Below are some entries. Copy each line in them that holds "HDMI".

Records for processing Block Start

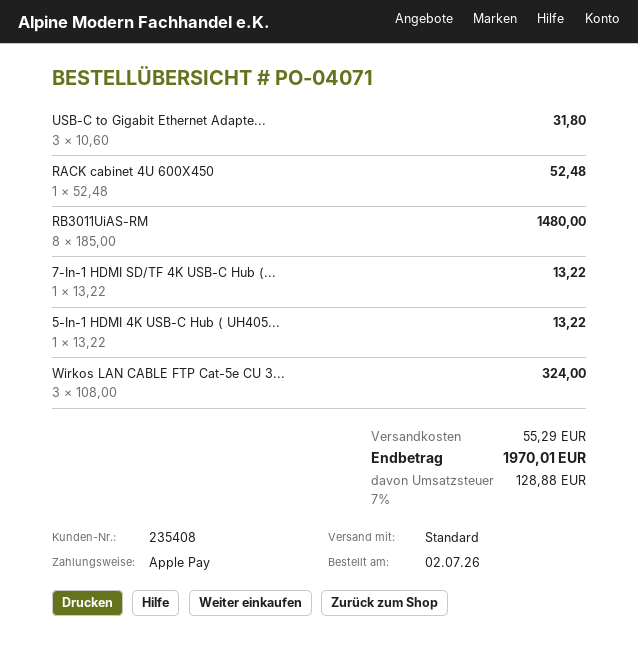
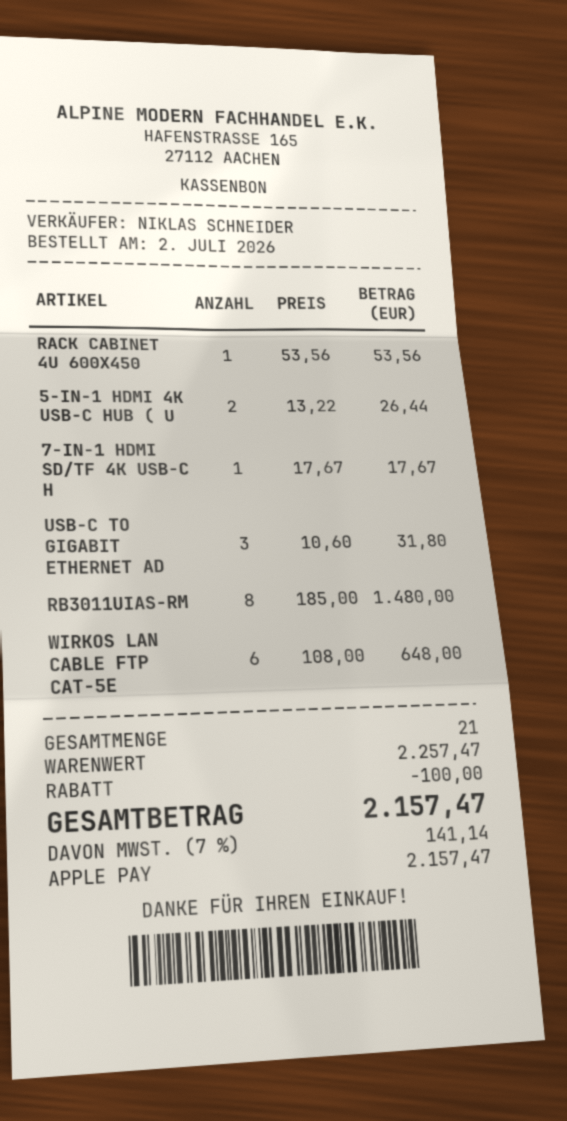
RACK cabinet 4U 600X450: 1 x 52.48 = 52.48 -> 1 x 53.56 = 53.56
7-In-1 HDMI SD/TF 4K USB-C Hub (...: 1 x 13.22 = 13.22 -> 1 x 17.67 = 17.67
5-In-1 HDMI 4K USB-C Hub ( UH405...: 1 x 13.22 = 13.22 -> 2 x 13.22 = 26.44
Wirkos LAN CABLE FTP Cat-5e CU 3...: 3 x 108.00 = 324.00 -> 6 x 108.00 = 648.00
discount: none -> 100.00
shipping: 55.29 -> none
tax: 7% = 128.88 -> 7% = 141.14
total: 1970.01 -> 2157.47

Records for processing Block End

# The completed task
7-In-1 HDMI SD/TF 4K USB-C Hub (...: 1 x 13.22 = 13.22 -> 1 x 17.67 = 17.67
5-In-1 HDMI 4K USB-C Hub ( UH405...: 1 x 13.22 = 13.22 -> 2 x 13.22 = 26.44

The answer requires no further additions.